#### WHAT THE EXERCISE ASKS:
Reproduce the entries below exactly, but only from the line containing "[571,86,611,99] token ->" to the line containing "[305,157,340,171] it up", inclusive.

#### MATERIAL SUPPLIED:
_ _ _ _
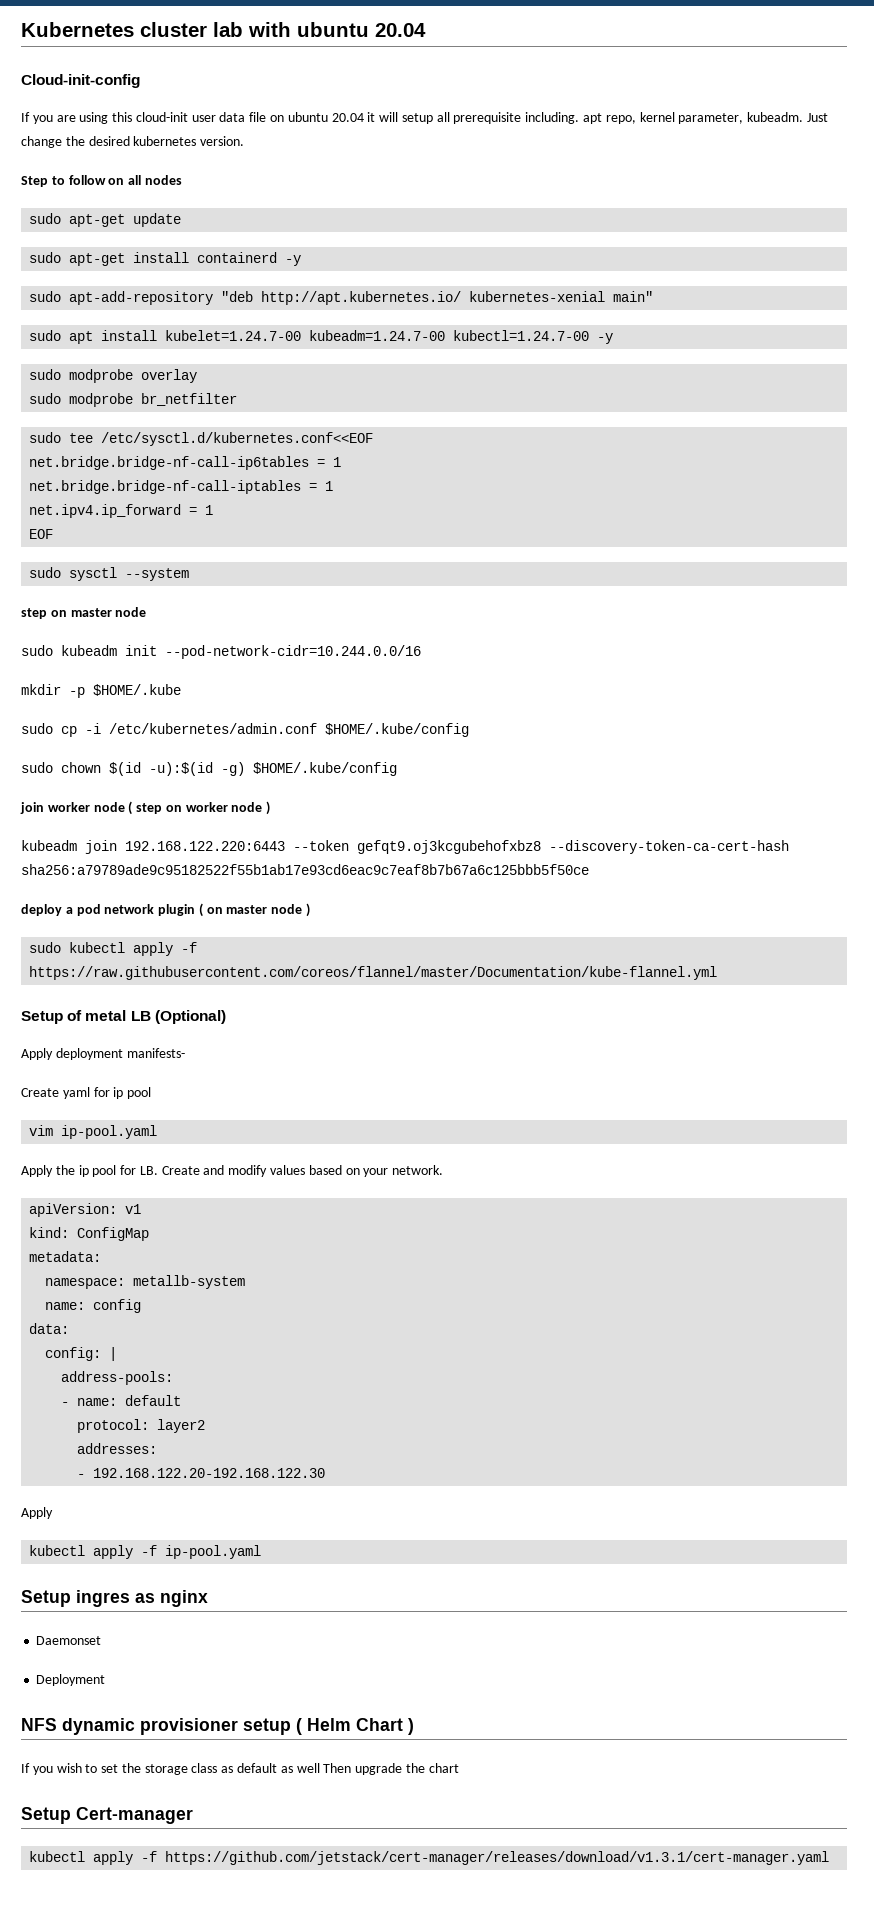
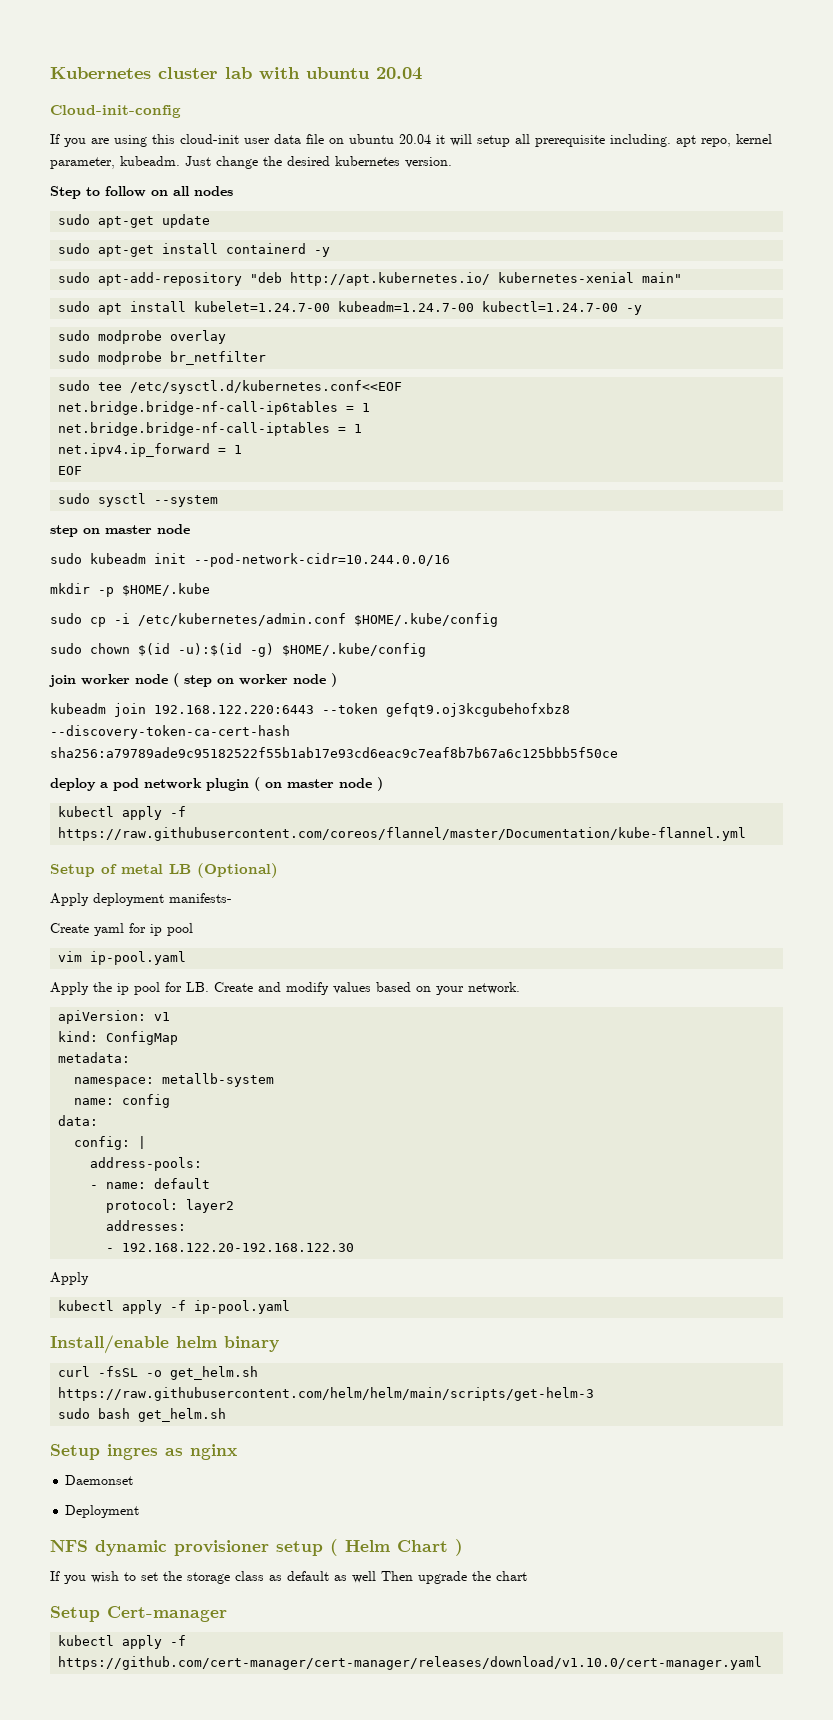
[29,942,62,953] sudo -> (383, 784) none
(262, 1552) none -> [50,1335,279,1354] [58,1366,259,1380] [58,1387,595,1401] [58,1408,227,1422] // Install/enable helm binary // curl -fsSL -o get_helm.sh https://raw.githubusercontent.com/helm/helm/main/scripts/get-helm-3 // sudo bash get_helm.sh
[165,1851,830,1865] https://github.com/jetstack/cert-manager/releases/download/v1.3.1/cert-manager.yaml -> [58,1656,763,1670] https://github.com/cert-manager/cert-manager/releases/download/v1.10.0/cert-manager.yaml

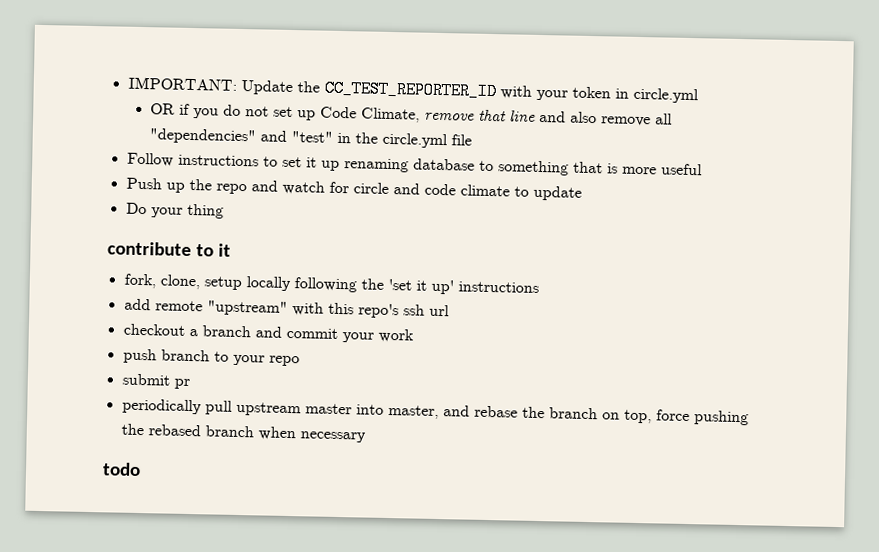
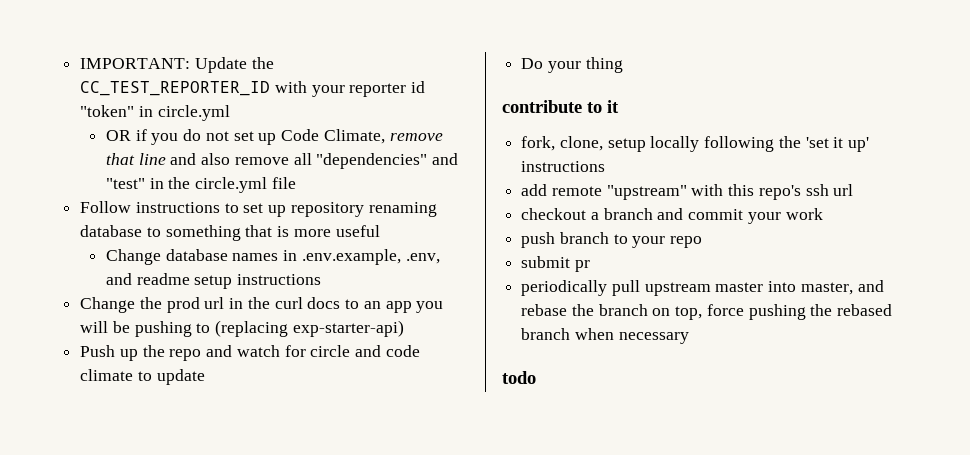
[571,86,611,99] token -> [349,81,426,97] [80,105,135,117] reporter id "token"
[305,157,340,171] it up -> [268,202,364,217] up repository
(703, 169) none -> [106,249,440,265] [106,273,322,289] [80,297,444,313] [80,320,404,337] // Change database names in .env.example, .env, and readme setup instructions // Change the prod url in the curl docs to an app you will be pushing to (replacing exp-starter-api)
_ _ _ _
#### SOLUTION TO THIS PROBLEM:
[571,86,611,99] token -> [349,81,426,97] [80,105,135,117] reporter id "token"
[305,157,340,171] it up -> [268,202,364,217] up repository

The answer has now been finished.